For those living in 21st-century Britain, this article must be read against the background of the nation’s colonial history, particularly its involvement in India. It was to that country that the young Charles Scott was posted in the early days of his military career, but it was, in the grace of God, also the place where Scott was converted and where he served the Lord as well as his country for much of his adult life.
Major-General Sir Charles H. Scott was born at Portsmouth in 1848, the son of Dr. Edward John Scott and Helen Robertson. He was baptized as an infant on 26 October 1848 at St. John’s, Portsea, Hampshire. He was privately educated before entering the Royal Military Academy, Woolwich, London.1 From there he joined the Royal Artillery as an officer in 1868 although but nineteen years of age. This was the commencement of an illustrious military career.
His first posting was to a battery in India, serving in several campaigns on the north-west frontier of that sub-continent. He was made a Colonel in 1892 and served in the Tirah Expedition, 1897-98. His main responsibilities were in the supervision of ordnance, crucial to the work of any armed force. His roles included: Superintendent, Gunpowder Factory, Bengal, 1881-92; Ordnance Consulting Officer for India, 1892-95; Inspector-General of Ordnance, Punjab, 1895-1900; Director-General of Ordnance, India, 1902-05 before he was made a Military Supply Member of the Council of the Governor-General of India from 1905-09. This latter position was abolished by Lord Morley and Lord Kitchener, leading up to Scott’s retirement in 1910.
It is interesting that during his early years Scott had not felt any spiritual need. His training at Woolwich passed without his being conscious of any sense of conviction: he thought little of what so soon was to become the focus of his life. Although few details are given, it was not long after his arrival in India that he became aware of his need of a Saviour. It was at this point he became an earnest seeker and student of the Bible to find the truth. His search was not in vain!
Soon after his conversion he came under the influence of Mr. Henry Dyer, a Trustee of Echoes of Service, and came into fellowship with a local assembly. Scott was a man of conviction. He took a very decided stand for Christ, and was prepared to suffer any reproach associated with that stand. He was also fastidious about the use of any spare time he may have had from his official duties. This was given unreservedly to the work for his heavenly Master. Apart from his untiring work amongst the believers at Ishapore, near Calcutta, he also immersed himself in the work of missionaries, work among soldiers, seamen, ships’ apprentices, the Young Men’s Christian Association, and other agencies. All of this work he conducted with the full support of his wife.

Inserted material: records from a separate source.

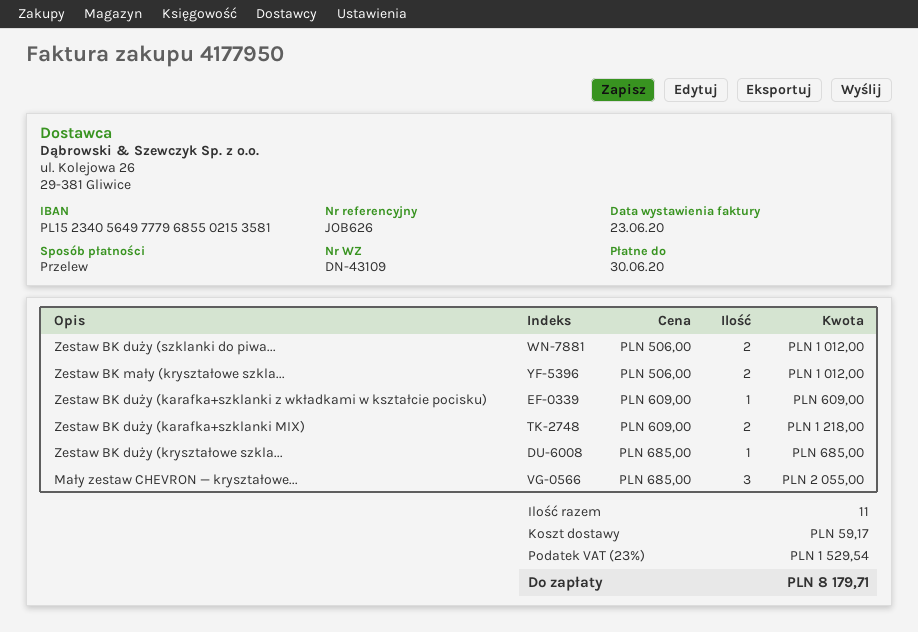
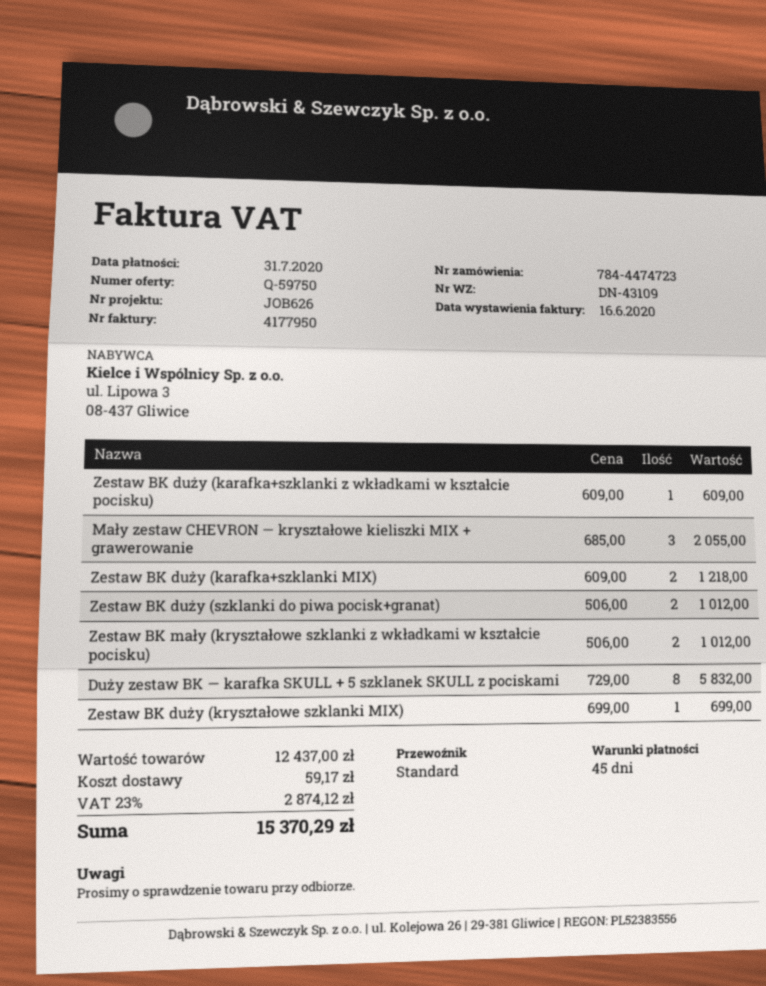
invoice date: 2020-06-23 -> 2020-06-16
due date: 2020-06-30 -> 2020-07-31
Zestaw BK duży (kryształowe szkla...: 1 x 685.00 = 685.00 -> 1 x 699.00 = 699.00
Duży zestaw BK — karafka SKULL + 5 szklanek SKULL z pociskami: none -> 8 x 729.00 = 5832.00
tax: 23% = 1529.54 -> 23% = 2874.12
total: 8179.71 -> 15370.29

Upon his retirement and return to England in 1910, Sir Charles was awarded the honour of Knight Commander of the Order of the Bath. His wife, the daughter of the late General J. G. Halliday, who was long associated with him in Christian work, had predeceased him. Settling in a south-eastern suburb of London, Scott became involved in many different aspects of gospel outreach, including: The Shrubbery Road Mission, Lewisham, the Gray’s Yard Mission, the Victoria Homes for Working Men, Miss Perks’ Soldiers’ Homes, and the Soldiers’ Christian Association.2 Although a man of some social standing and honour, he was not distant or detached from those of a lower rank in society. Indeed, one wrote of him, ‘The influence of his wonderful Christ-like spirit was felt everywhere. One who served under him writes: “I do not know another such perfect specimen of a noble-hearted gentleman in every sense of the word. He spent his life in doing good and helping others, and none who knew him ever spoke of him but in terms of the deepest affection and love”’.3 He was generous in giving his time and energy to further any cause, or to cheer and help any of the very many who came to him for advice or assistance.
On 30th August, 1919, Scott became ill with influenza. Whether this was part of the Spanish flu pandemic of 1918-20 is not documented, but the outcome was that Scott passed into the presence of the Lord in his seventy-second year. It is said that the hope of Christ’s coming was very real to him, and at his funeral, at Wadhurst, 10th October, the congregation sang Francis Ridley Havergal’s hymn, ‘Thou art Coming, O my Saviour’. This devoted servant was with the Saviour that he had longed to see.
C. Hayavadana Rao, The Indian Biographical Dictionary, 1915.
Source: Henry Pickering, Chief Men among the Brethren, Pickering and Inglis, pg. 199. The author acknowledges the help of this book in the compilation of this article.
Quoted from: Henry Pickering, Chief Men among the Brethren, Pickering and Inglis, pg. 199.